The global photovoltaic industry is being shaped by two parallel forces: a rebound in polysilicon prices driven by compliance premiums, and growing structural divergence across major European markets in installation momentum, policy priorities, and module price expectations. Germany continues to record high levels of new PV capacity additions; Italy is strengthening support for agrivoltaics and energy communities through its PNRR draft framework; and the French market is increasingly pricing in a module price rise. Together, these dynamics outline the short-term characteristics of the European PV market, where costs, policy signals, and demand trends are increasingly intertwined.
Table of Contents
Global polysilicon price uptrend and supply chain cost dynamics
At the beginning of 2026, upstream price signals across the global PV value chain have started to firm, bringing polysilicon costs back into focus as a key variable shaping module prices.
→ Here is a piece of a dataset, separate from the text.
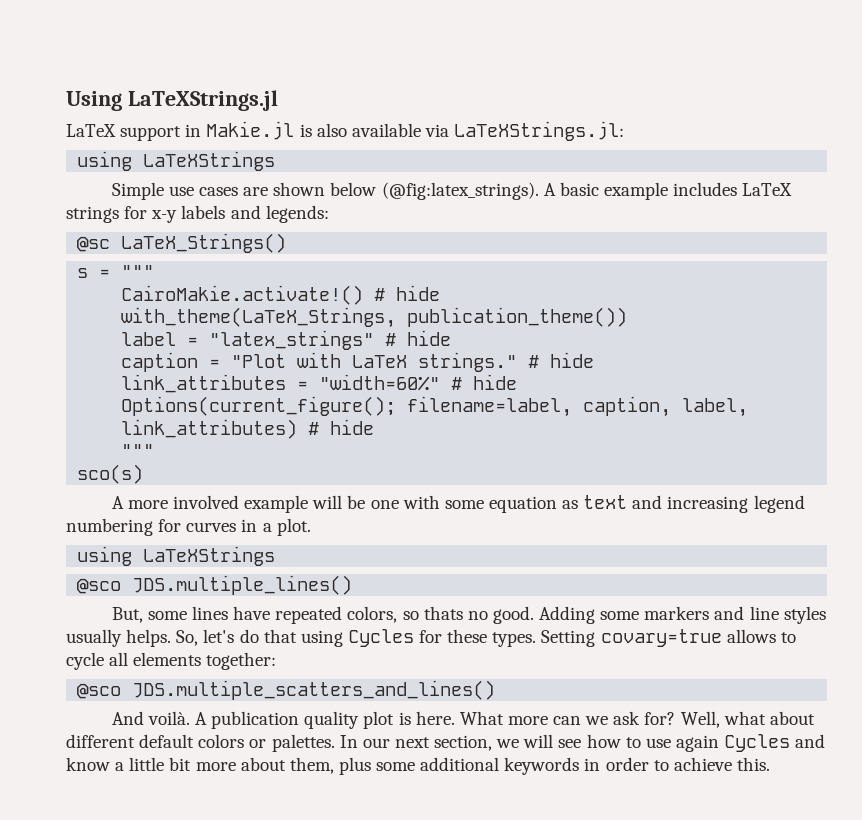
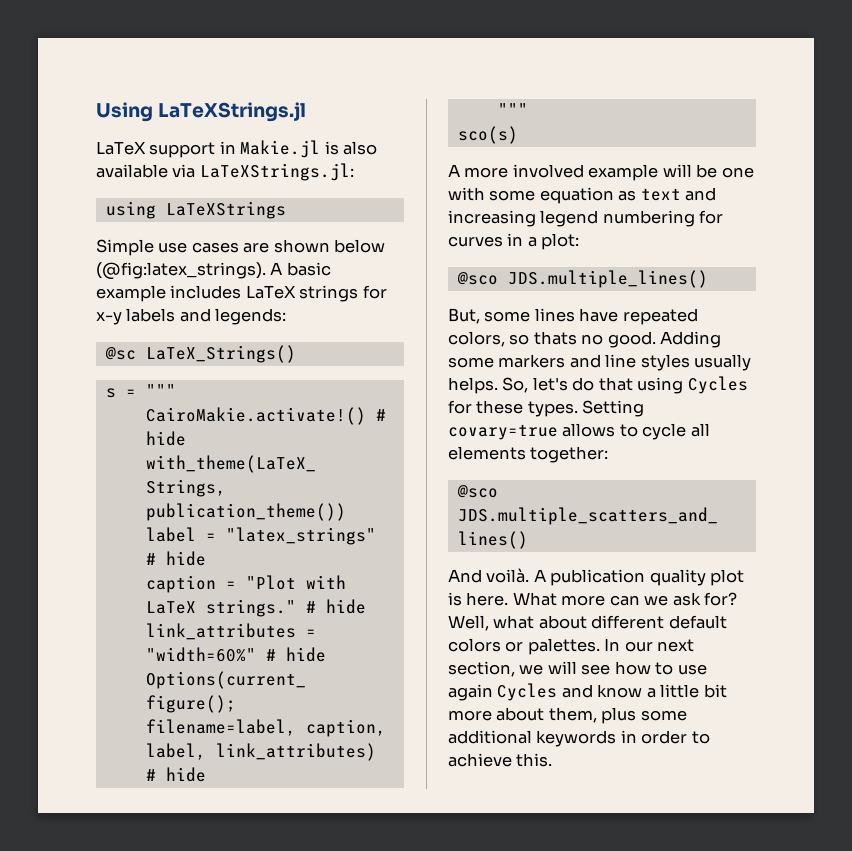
[276,518,311,536] [77,546,276,566] plot. // using LaTeXStrings -> [541,233,580,250] plot:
Polysilicon prices have recently rebounded worldwide. According to OPIS data, the latest assessment of the non-China polysilicon benchmark, the Global Polysilicon Marker (GPM), stands at USD 18.728/kg (around USD 0.039/W), up 2.23% month on month. In a market where long-term contracts coexist with spot transactions, the current price increase has been driven mainly by a limited number of higher-priced spot deals, indicating that part of the market has moved away from the previous low-price range.
Figure caption: Price trend illustration based on market data, source: OPIS.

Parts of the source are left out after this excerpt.